Quelle prodigieuse surprise !

Son apparition causa une de ces émotions inattendues, qui se produisent rarement dans une vie.

J’étais bien loin de songer à lui ; il m’apparut comme un mythe gigantesque, un spectre immense qui couvre le monde de son ombre, et non comme une réalité. Mon étonnement peut seul être comparé à celui qu’éprouve le voyageur lorsqu’il approche du Mont-Blanc et voit subitement son sommet se dresser vers le ciel, sans se douter qu’il en était si près.

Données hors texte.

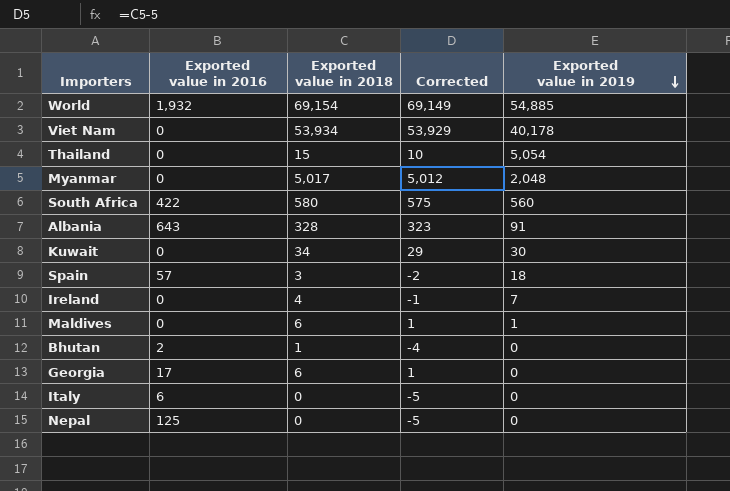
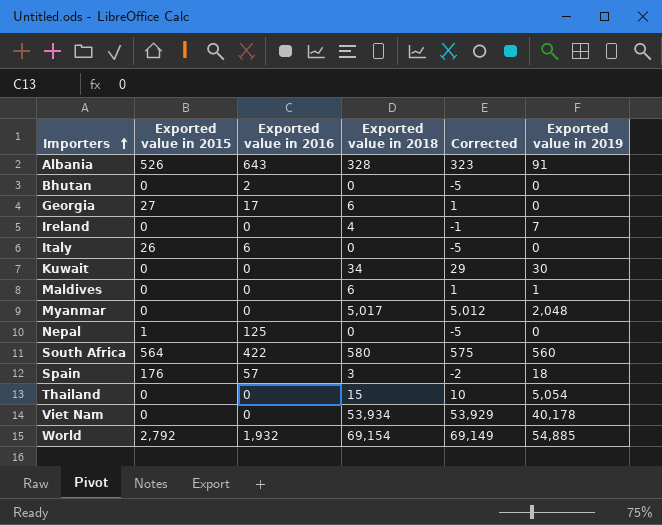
row order: Exported value in 2019 descending -> Importers ascending
column Exported value in 2015 | position: none -> 2
Bhutan | Exported value in 2018: 1 -> 0
Bhutan | Corrected: -4 -> -5

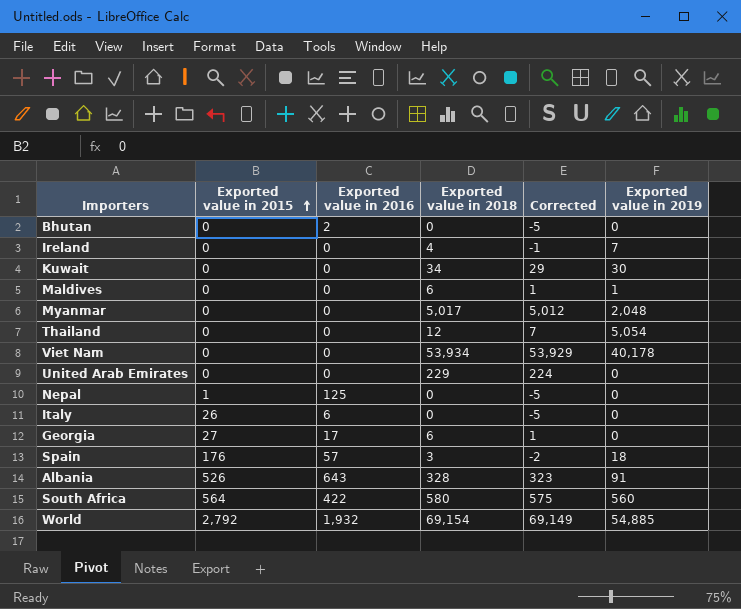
row order: Importers ascending -> Exported value in 2015 ascending
Thailand | Exported value in 2018: 15 -> 12
Thailand | Corrected: 10 -> 7
row United Arab Emirates: none -> 0 | 0 | 229 | 224 | 0

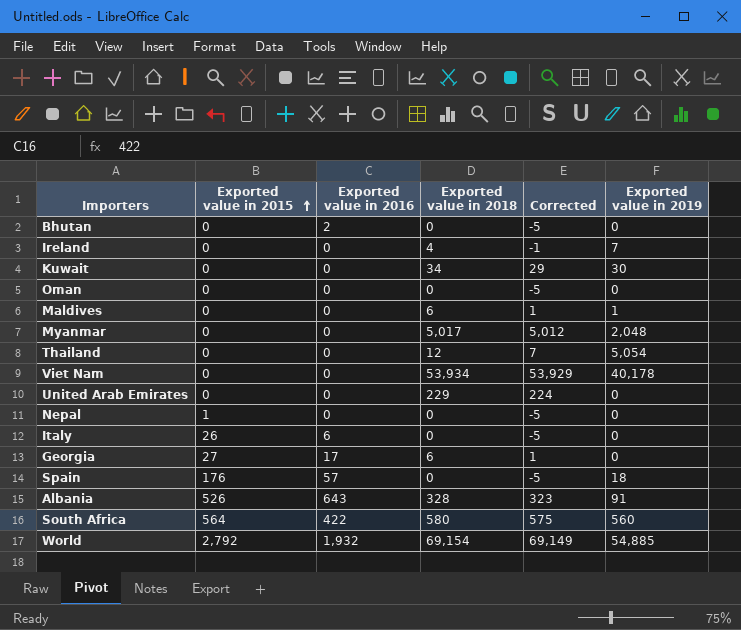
row Oman: none -> 0 | 0 | 0 | -5 | 0
Nepal | Exported value in 2016: 125 -> 0
Spain | Exported value in 2018: 3 -> 0
Spain | Corrected: -2 -> -5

J’aurais parcouru bien des lieues pour voir ce grand homme ; au lieu de cela, il était venu à moi et je le contemplais aujourd’hui sans le moindre effort.

C’était bien lui, vêtu avec une simplicité étonnante qui ne le distinguait pas des autres hommes. Il était là, englobant dans son cerveau le monde romain et tous les césars de l’empire, avec la même facilité que la voûte céleste porte la voie lactée et les constellations.

Un des professeurs raconta qu’autrefois une jeune Américaine présentée à Mommsen se trouva devant lui effarée et muette. Elle était terrorisée à la pensée que ses lèvres allaient s’entr’ouvrir pour aborder un sujet qu’elle ignorait totalement et qui dépassait sa compréhension ; elle ne pouvait supposer qu’un tel génie fût capable de s’abaisser jusqu’au terre à terre du commun des mortels ; mais lorsqu’elle entendit ses paroles simples : « Eh ! bien, comment allez-vous ? avez-vous lu le dernier livre de Howell ? Il me paraît très bon », ses préjugés disparurent.

Les solennités de la soirée se terminèrent par des discours de bienvenue prononcés par deux étudiants, auxquels répondirent les professeurs Virchow et Helmholtz.

Virchow a fait partie pendant longtemps du gouvernement municipal de Berlin. Il travaille autant que tout autre échevin de la ville et reçoit le même salaire : c’est-à-dire : rien. Je ne sais si nous pourrions nous risquer à demander, en Amérique, à nos plus illustres citoyens de faire partie du conseil municipal ; en admettant qu’ils acceptent, nous ne serions pas sûrs de pouvoir les élire !

Mais ici l’organisation municipale est telle que les gens les mieux posés de la ville considèrent comme un honneur de remplir sans rémunération les fonctions d’échevin ; les électeurs ont d’ailleurs le bon goût de les nommer d’année en année.

Il en résulte que Berlin est admirablement administré. C’est une ville libre dont les intérêts ne se confondent pas avec ceux de l’État ; ils sont régis par les citoyens eux-mêmes et d’après des systèmes de leur choix.